## ABOUT THIS EXERCISE:
Leave out every line before the one that contains "(547, 727) none". Please restate that line and the rest of the data word for word, through the end.

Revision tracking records
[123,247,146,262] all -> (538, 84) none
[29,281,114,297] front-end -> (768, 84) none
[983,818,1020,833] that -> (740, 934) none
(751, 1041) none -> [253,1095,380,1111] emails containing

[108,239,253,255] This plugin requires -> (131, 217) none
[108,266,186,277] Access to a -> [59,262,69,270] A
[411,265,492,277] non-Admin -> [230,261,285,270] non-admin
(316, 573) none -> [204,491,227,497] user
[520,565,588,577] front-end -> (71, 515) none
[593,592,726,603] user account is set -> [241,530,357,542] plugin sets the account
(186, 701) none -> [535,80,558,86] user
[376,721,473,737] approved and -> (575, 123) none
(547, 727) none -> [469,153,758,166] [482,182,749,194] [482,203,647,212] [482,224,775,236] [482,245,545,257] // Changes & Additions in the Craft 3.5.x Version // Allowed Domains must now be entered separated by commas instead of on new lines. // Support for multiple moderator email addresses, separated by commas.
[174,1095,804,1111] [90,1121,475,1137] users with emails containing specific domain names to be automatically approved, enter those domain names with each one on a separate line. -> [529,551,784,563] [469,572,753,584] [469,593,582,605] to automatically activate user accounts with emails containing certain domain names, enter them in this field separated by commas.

## ANSWER:
(547, 727) none -> [469,153,758,166] [482,182,749,194] [482,203,647,212] [482,224,775,236] [482,245,545,257] // Changes & Additions in the Craft 3.5.x Version // Allowed Domains must now be entered separated by commas instead of on new lines. // Support for multiple moderator email addresses, separated by commas.
[174,1095,804,1111] [90,1121,475,1137] users with emails containing specific domain names to be automatically approved, enter those domain names with each one on a separate line. -> [529,551,784,563] [469,572,753,584] [469,593,582,605] to automatically activate user accounts with emails containing certain domain names, enter them in this field separated by commas.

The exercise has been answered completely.